Eddie Crouch, president of the British Dental Association, said: “For a generation ministers have failed to understand that decline and deprivation go hand in hand.
‘This Government likes to talk about prevention but it has not offered anything.
“He has promised access for all, but it looks like he will limit himself to spending money on specific seats in rural England.
“Our youngest patients continue to pay the price.”
Last month, the Labor Party announced it would introduce measures such as supervised toothbrushing for young children at free breakfast clubs to combat cavities.

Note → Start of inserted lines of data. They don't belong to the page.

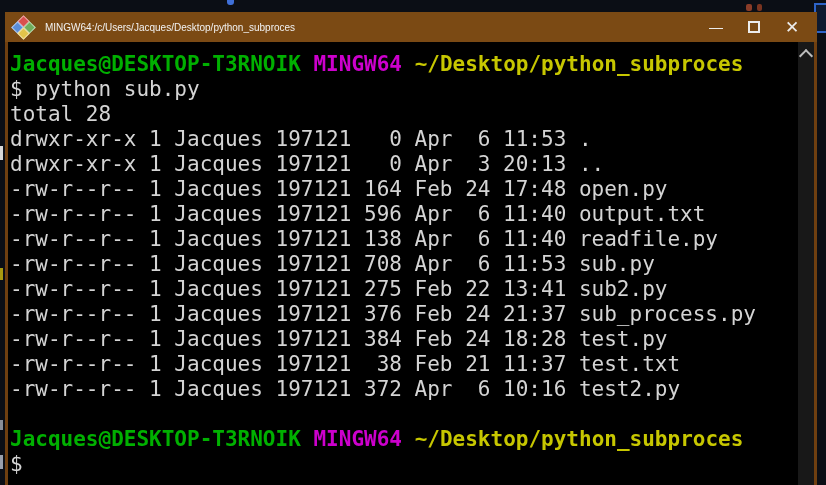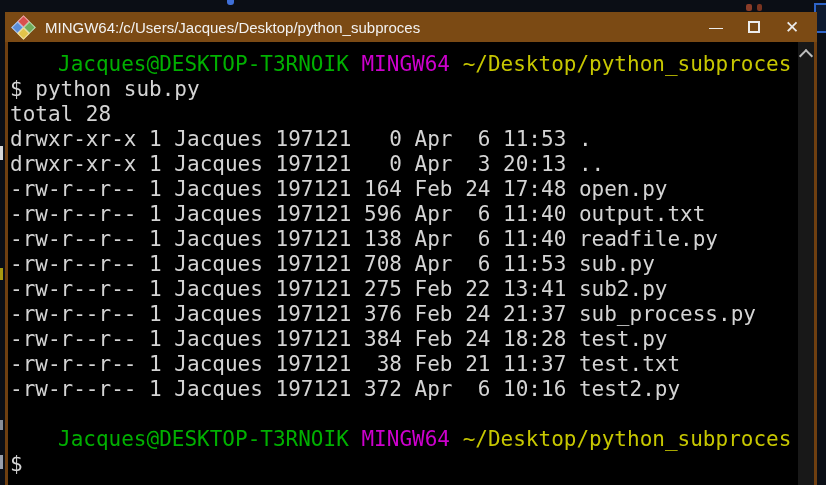--- a/index.html
+++ b/index.html
@@ -33,21 +33,21 @@
   }
   .msys-icon{position:relative; width:22px; height:22px; margin-left:8px; flex:0 0 22px;}
   .msys-icon span{
     position:absolute; width:9px; height:9px; transform:rotate(45deg);
     border:1px solid rgba(255,255,255,0.55); box-sizing:border-box;
   }
   .msys-top{left:6px; top:1px;}
   .msys-left{left:0px; top:7px;}
   .msys-right{left:12px; top:7px;}
   .msys-bottom{left:6px; top:13px;}
-  .title-text{margin-left:10px; font-size:15px; white-space:nowrap; overflow:hidden;}
+  .title-text{margin-left:10px; font-size:10px; white-space:nowrap; overflow:hidden;}
   .controls{position:absolute; right:6px; top:0; height:100%; display:flex;}
   .ctl{
     width:38px; height:100%; display:flex; align-items:center; justify-content:center;
     color:#ececec; font-size:15px; cursor:default; user-select:none;
   }
   .ctl-min{font-size:14px;}
   .max-box{width:12px; height:12px; border:2px solid #ececec; box-sizing:border-box; display:inline-block;}
   .ctl-close{font-size:17px;}
 
   
@@ -56,21 +56,21 @@
     border-left:3px solid #6f3f10; border-right:3px solid #6f3f10;
     position:relative; overflow:hidden;
   }
   .term-screen{
     position:absolute; inset:0 16px 0 0; padding:10px 0 0 2px; margin:0;
     font-family:"DejaVu Sans Mono", monospace;
     font-size:21px; line-height:25px; white-space:pre;
     color:var(--fg,#d4d4d4);
   }
   .term-line{height:25px;}
-  .term-line.bold{font-weight:normal;margin-left:48px;}
+  .term-line.bold{font-weight:bold;}
 
   
   .scrollbar{
     position:absolute; top:0; right:0; width:16px; height:100%;
     background:#181818;
   }
   .scroll-up{
     position:absolute; top:4px; left:0; width:16px; height:16px;
     display:flex; align-items:center; justify-content:center;
   }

Party leader Sir Keir Starmer said issues such as “cavities, stunting and stagnating life expectancy should be consigned to the history books but are instead the reality of Conservative Britain.” .
Preet Kaur Gill, Labour’s shadow health minister, said: “The Conservatives have let NHS dentistry rot, and now our children’s teeth are rotting too.”
‘It is shocking that thousands of children have mouth pain so intense that it is difficult for them to eat. No child should suffer from toothache at school.
‘The Labor Party has a fully costed plan to rescue NHS dentistry by tackling the immediate crisis and reforming the service for the long term.
“We will offer 700,000 urgent appointments, recruit new dentists for the most deprived areas and introduce a national toothbrushing scheme aimed at children aged 3 to 5, funded by the abolition of non-dom tax status.”
A Department of Health and Social Care spokesperson said: “We want to improve oral hygiene and access to dental care for all children, regardless of where they live in England.”
‘Access to dentistry is improving and last year around 800,000 more children visited an NHS dentist.
‘We invest £3 billion each year to deliver dentistry in the NHS and have announced plans to increase dental training places by 40 per cent.
‘We are also taking preventive measures, such as expanding water fluoridation programs to reduce the number of children suffering from cavities.
“We have already taken steps to improve access and incentivize practices to provide more NHS dental care, and we will set out further measures in our Dental Recovery Plan in due course.”